> _Recorded data_
________
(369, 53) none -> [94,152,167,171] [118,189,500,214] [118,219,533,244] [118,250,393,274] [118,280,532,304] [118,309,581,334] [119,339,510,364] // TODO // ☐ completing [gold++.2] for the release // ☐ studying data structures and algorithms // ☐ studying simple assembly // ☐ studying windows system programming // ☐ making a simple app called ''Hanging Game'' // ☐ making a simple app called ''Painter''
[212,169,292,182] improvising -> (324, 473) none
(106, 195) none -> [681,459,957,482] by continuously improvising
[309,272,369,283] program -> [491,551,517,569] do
________
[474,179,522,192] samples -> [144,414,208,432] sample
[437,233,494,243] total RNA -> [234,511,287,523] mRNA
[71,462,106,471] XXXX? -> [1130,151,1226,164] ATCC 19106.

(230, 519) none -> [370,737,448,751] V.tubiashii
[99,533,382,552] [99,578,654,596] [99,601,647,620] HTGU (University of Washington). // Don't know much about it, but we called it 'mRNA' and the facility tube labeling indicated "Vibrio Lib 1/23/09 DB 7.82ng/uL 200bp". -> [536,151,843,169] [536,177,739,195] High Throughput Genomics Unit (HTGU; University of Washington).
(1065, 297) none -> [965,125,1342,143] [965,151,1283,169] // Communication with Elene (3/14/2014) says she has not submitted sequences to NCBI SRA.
________
The lines you need are those holding the word "improvising"; copy each of them from the material above.

> _Response below_
[212,169,292,182] improvising -> (324, 473) none
(106, 195) none -> [681,459,957,482] by continuously improvising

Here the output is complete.